Enjoyed on 9/15/2010
Brewery: Russian River Brewing Co.
Location: Santa Rosa, CA
Beer: Pliny the Elder
Presentation: 16.9 oz. – Brown Glass Bottle – Capped
Style: American Style Imperial India Pale Ale
Pliny the Elder was a Roman naturalist, scholar, historian, traveler, officer, and writer. Although not considered his most important work, Pliny and his contemporaries created the botanical name for hops, “lupus Salictarius”, meaning wolf among scrubs.” Hops at that time grew wild among willows, much like a wolf in the forest. Later the current botanical name, Humulus Lupulus, was adopted. Pliny died in 79 AD while observing the eruption of Mount Vesuvius. He was immortalized by his nephew, Pliny the Younger, who continued his uncle’s legacy by documenting much of what he observed during the eruption of Mount Vesuvius. Pliny the Elder, the beer, is brewed with 40% more malt and over twice the amount of hops as compared to our already hoppy IPA.
Beer Advocate: A+ (4.55)
Rate Beer: 100 (4.24)
beeradvocate.com recently posted their 2010 “Top Beers on Planet Earth”. At the time of that list’s release Beer Blotter felt obliged to lend their opinion on the extremely interesting phenomena surrounding it, but alas, time did not allow. Seeing that the beer to be reviewed here is the controversial number 1 on said list, we will take this opportunity to toss out a few thoughts.
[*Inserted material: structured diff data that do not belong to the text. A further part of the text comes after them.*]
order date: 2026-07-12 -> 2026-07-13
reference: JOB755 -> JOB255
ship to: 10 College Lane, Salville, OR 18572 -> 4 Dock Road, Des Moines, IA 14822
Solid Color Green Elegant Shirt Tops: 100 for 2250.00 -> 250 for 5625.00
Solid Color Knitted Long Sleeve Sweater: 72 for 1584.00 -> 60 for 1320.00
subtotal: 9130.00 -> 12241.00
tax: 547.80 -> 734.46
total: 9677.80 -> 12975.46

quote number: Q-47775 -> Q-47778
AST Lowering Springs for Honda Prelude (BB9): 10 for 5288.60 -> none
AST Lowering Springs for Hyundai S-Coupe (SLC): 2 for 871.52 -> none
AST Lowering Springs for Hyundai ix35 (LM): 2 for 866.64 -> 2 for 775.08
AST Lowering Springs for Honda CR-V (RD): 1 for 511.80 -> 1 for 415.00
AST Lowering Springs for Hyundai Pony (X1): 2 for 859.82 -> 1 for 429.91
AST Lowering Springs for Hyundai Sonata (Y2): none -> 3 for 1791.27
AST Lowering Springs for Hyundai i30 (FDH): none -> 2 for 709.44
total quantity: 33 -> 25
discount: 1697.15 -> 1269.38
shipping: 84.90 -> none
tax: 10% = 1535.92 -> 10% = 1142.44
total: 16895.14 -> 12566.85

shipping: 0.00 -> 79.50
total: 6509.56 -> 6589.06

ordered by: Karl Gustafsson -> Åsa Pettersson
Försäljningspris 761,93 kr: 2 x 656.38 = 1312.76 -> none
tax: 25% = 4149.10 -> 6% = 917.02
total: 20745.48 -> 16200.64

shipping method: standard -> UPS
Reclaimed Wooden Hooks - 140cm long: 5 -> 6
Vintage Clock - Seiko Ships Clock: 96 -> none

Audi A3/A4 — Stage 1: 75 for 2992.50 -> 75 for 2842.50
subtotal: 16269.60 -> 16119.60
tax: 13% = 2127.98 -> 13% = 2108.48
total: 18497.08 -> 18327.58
First, the background. I believe that this list comes out every year and is essentially beeradvocate.com‘s version on ratebeer.com‘s The Best Beers in the World (overall), or possibly The Top Widely Distributed Beers. These lists are always created exclusively with the use of the reviews of the website’s users. That being said, no matter what you may think of the results, they are the will of the people.
I personally prefer ratebeer’s Best in the World list over BA’s Top Beers list because I feel it gives credit to beers that, yes, may be very rare, but most likely taste the best, or are the most complex. BA’s list seems to have been compiled only with beers that have been reviewed by roughly 1,000 users, or have roughly 1,000 total reviews. This, however, makes the list much more accessible to the masses. A decent majority of the beers on the list have a sizable distribution.
For us Seattleites, the only breweries represented in the list that don’t distribute to our state are Founder’s, Bell’s, Three Floyds, Troegs, Great Lakes, Brooklyn, and Smuttynose. That’s really not that bad. 7 out of 44 breweries. Of course, none of those 44 breweries are from WA, but we kinda already knew that would happen. Tell me what WA beer deserves to be on the list, but before you answer, ask yourself what that beer’s distribution looks like. When you weigh quality with the number of mouths that get to taste it, you will begin to realize why our state is never represented.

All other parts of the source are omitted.